The headless body of Lopez - presumably a witness to her grandmother's murder - was later discovered by a farmer, still wearing her gingerbread man pajamas. Both men have been charged with two counts of capital murder.
South of the border, meanwhile, officials say the Sinaloa is responsible for much of the cartel-linked violence that has left an estimated 80,000 dead since 2006, when the Mexican government officially launched a war on drug trafficking. Other experts put that number much higher, and say as many as 200,000 may have fallen victim to the drug gangs. Another 26,000 people are said to have gone missing during that time.
”The Sinaloa Cartel is a savage and brutal organization. There is an epidemic of murder in Mexico and the majority of it is committed by organized crime,” said Jeffrey James Higgins, retired Supervisory Special Agent with the Drug Enforcement Administration. ”The Sinaloa Cartel is the oldest and largest cartel in Mexico and as such, it has an outsized influence on the murder rate south of the U.S. border.”
David Gaddis, CEO of international protection firm G-Global Protection Solutions, and a former chief of enforcement operations at the DEA, said the Sinaloa Cartel at one time slaughtered more than a thousand people per month. ”Now it typically varies between 200 and 300 per month."
Violence typically surges in times when cartels are squabbling for further territorial control or when faced with a military offensive.
Given the power vacuum since Guzman’s arrest and extradition, analysts say the mayhem is again on the uptick.
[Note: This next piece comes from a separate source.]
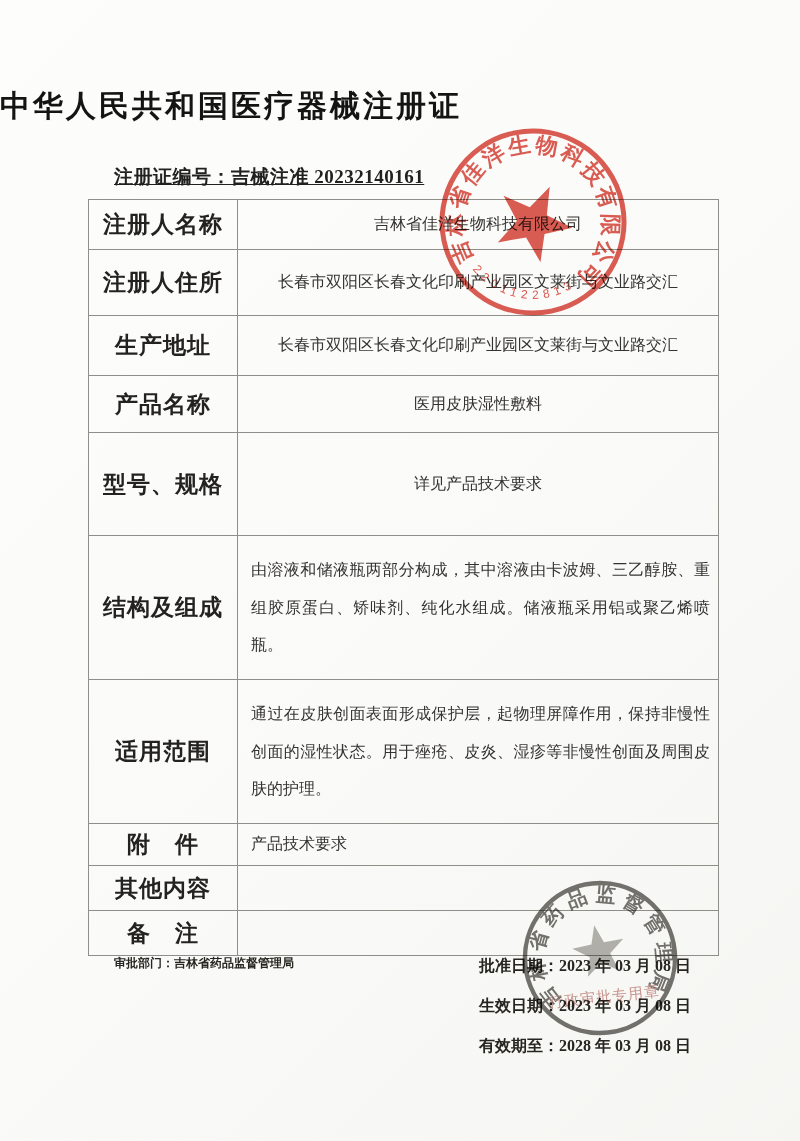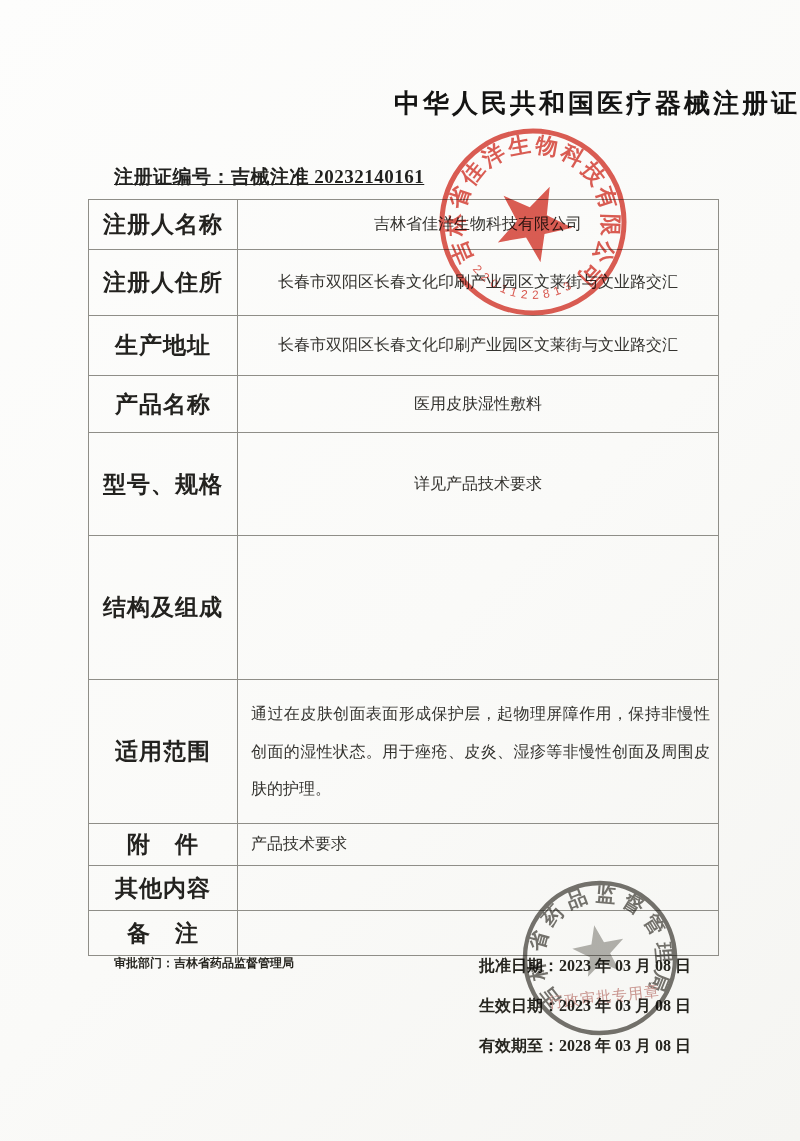"中华人民共和国医疗器械注册证" .doc-title { font-size: 26px -> 30px; text-align: right -> left }
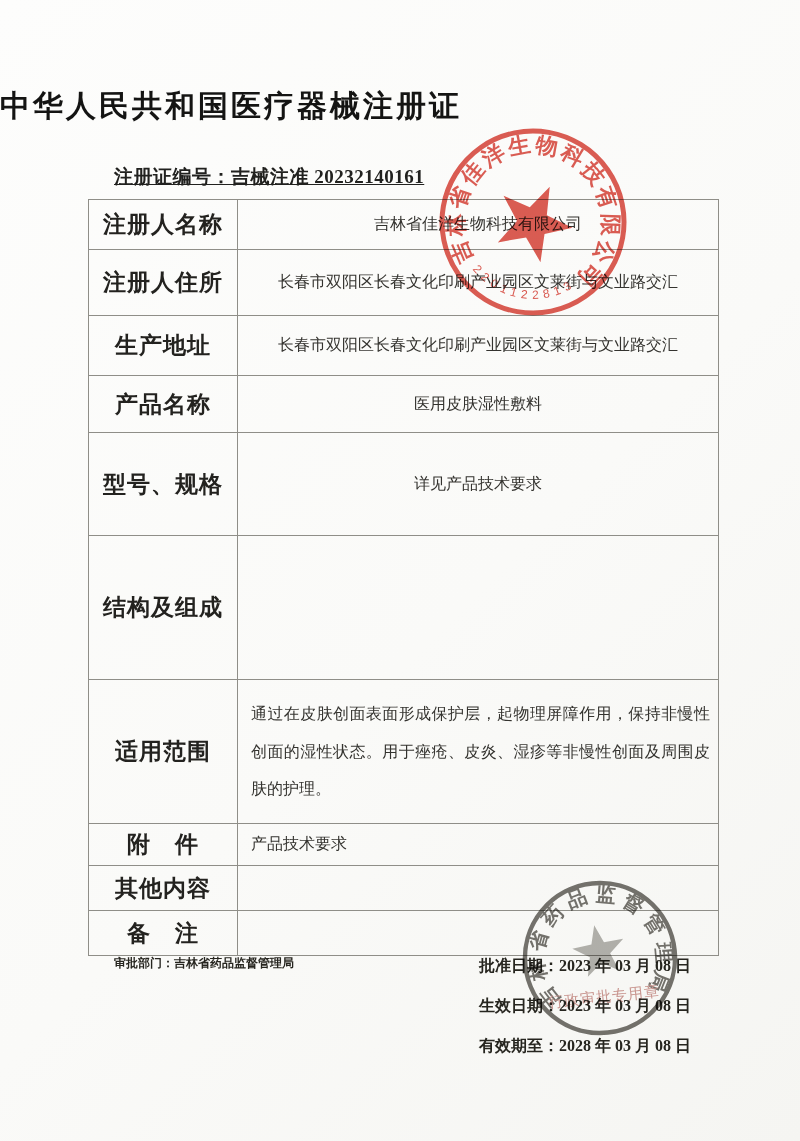"由溶液和储液瓶两部分构成，其中溶液由卡波姆、三乙醇胺、重组胶原蛋白、矫味剂、纯化" div.value-cell { html: none -> <div>由溶液和储液瓶两部分构成，其中溶液由卡波姆、三乙醇胺、重组胶原蛋白、矫味剂、纯化水组成。储液瓶采用铝或聚乙烯喷瓶。</div> }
”Judges, prosecutors, and police are killed because they refused to take bribes, or as a way to free defendants under their control, or as messages to threaten other members of the law enforcement community,” Higgins said. ”Military may be killed in direct confrontations with cartel members, or to protect the cartel's produce. Politicians are often killed for standing up to the cartel or to damage the rule of law. Civilians are killed for testifying in court or for informing on the cartel.”
According to experts, specialized hitmen have a crucial and increasingly important role within the Sinaloa structure. ”Assassinations are generally carried out by sicarios - professional hitmen,” said Fruth. ”But I surmise it is not uncommon for junior members to be de-sensitized to the violence by showing their loyalty through an initiation that requires the performance of an execution.”
And it's a threat seemingly not limited by geography.
”The cartels have hit men who will travel anywhere or anytime to take care of their dirty murderous business,” Maltz added. ”The Mexican cartels like Sinaloa should be designated as foreign terrorist organizations and we should apply way more pressure to stop the madness around the world.”